Moreland cites the simple example of a traumatized container, be it a paper carton that explodes under the gaseous pressure of spoiled milk or a steel sarcophagus covering an overheating nuclear fuel rod.
“The intention of a visualization is to determine whether the container will keep its contents safe in a hostile environment,” he says. “A simulation could report whether stress on the container exceeds its failure point. But that does not explain the conditions behind the failure. An interactive visualization provides more insight.” That insight includes the distribution of stress over the container, material uniformity and weak points.

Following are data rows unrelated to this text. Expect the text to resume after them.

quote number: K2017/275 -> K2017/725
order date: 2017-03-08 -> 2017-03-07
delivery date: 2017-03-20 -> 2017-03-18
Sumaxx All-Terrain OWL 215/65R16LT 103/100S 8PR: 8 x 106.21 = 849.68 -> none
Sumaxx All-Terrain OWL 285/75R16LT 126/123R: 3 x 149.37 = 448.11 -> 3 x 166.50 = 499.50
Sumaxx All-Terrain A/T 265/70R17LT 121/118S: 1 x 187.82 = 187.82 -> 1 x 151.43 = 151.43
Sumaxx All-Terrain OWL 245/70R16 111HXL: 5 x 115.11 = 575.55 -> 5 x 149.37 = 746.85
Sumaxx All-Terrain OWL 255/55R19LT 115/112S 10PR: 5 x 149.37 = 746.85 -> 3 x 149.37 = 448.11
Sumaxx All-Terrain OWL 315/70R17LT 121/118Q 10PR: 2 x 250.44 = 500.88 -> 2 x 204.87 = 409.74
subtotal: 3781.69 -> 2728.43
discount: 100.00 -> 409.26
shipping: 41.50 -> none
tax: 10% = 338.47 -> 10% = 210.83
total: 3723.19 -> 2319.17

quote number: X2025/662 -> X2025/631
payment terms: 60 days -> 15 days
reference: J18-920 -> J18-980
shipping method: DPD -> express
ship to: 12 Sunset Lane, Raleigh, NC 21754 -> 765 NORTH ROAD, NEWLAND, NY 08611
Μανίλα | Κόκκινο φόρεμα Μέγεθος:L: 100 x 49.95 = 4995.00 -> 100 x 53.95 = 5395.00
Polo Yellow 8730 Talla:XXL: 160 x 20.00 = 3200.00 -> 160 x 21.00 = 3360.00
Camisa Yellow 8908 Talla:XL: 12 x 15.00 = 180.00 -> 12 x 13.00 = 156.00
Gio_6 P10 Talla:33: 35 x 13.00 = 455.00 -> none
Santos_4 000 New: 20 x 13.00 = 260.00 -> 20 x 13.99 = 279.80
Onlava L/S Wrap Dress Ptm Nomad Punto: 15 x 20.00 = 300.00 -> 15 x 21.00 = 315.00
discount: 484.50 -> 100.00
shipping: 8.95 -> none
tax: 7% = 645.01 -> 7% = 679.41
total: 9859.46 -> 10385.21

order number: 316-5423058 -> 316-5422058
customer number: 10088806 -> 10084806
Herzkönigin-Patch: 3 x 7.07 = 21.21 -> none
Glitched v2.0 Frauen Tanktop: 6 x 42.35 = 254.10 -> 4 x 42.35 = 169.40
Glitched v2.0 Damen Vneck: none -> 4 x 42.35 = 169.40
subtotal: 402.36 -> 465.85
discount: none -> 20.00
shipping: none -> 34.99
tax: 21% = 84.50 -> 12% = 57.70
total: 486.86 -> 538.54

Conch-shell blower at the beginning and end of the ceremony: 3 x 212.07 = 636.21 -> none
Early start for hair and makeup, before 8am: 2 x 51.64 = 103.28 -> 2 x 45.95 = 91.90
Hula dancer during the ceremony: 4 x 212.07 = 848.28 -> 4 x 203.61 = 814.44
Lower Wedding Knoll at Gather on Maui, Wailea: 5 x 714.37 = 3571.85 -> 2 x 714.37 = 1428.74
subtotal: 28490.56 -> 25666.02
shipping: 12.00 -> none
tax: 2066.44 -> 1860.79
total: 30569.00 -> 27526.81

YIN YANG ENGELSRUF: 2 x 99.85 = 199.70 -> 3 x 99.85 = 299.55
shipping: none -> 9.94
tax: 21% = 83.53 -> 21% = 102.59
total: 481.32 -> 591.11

Does the failure occur because of a load, an impact or being pierced by something else? Does the container crumple where expected and remain rigid where designed? How can the container better withstand the forces? A precision visualization can help answer each of these questions, Moreland says.
It’s no easy feat to achieve seamless teamwork between supercomputer programs for simulation and visualization, a pairing that starts with a good user interface: those parts of a program – a desktop icon or a browser toolbar, for instance – that accept input from or provide output to a user.
“Visualization enables a processing loop between human and computer, and the user interface is a key component in this loop,” Moreland says. “A good user interface feels natural, whereas a bad user interface is frustrating and requires considerable thought to manipulate correctly.”
For this reason, user interface design is a critical component of Moreland’s research. “We do not want the user interface to interrupt thought or constrain exploration.”
How computers interface with each other, rather than the user, is another important design element. Large data sets necessitate so-called distributed-memory parallel computing – many computers operating in tandem. Highly specialized supercomputer software provides the interface integration that pulls teams of human operators and computer simulators together.
Moving data to and from disk involves a widening gap between computation, file transfer rates and the growing cost of disk storage. An alternative – in situ visualization – runs simulation and visualization simultaneously. Rather than write simulation data to disk, the visualization emerges while the data still are in the supercomputer’s working memory.
Moreland is now working with other SNL computer scientists to improve ParaView by streamlining the user interface and updating algorithms to provide “a simple, powerful, and flexible mechanism for in situ visualization,” he says.
“Until recently, in situ visualization has been a niche specialty. But with petascale computers, it’s often infeasible to store enough data to do a proper analysis, so we are moving to make in situ a common mode of visualization.”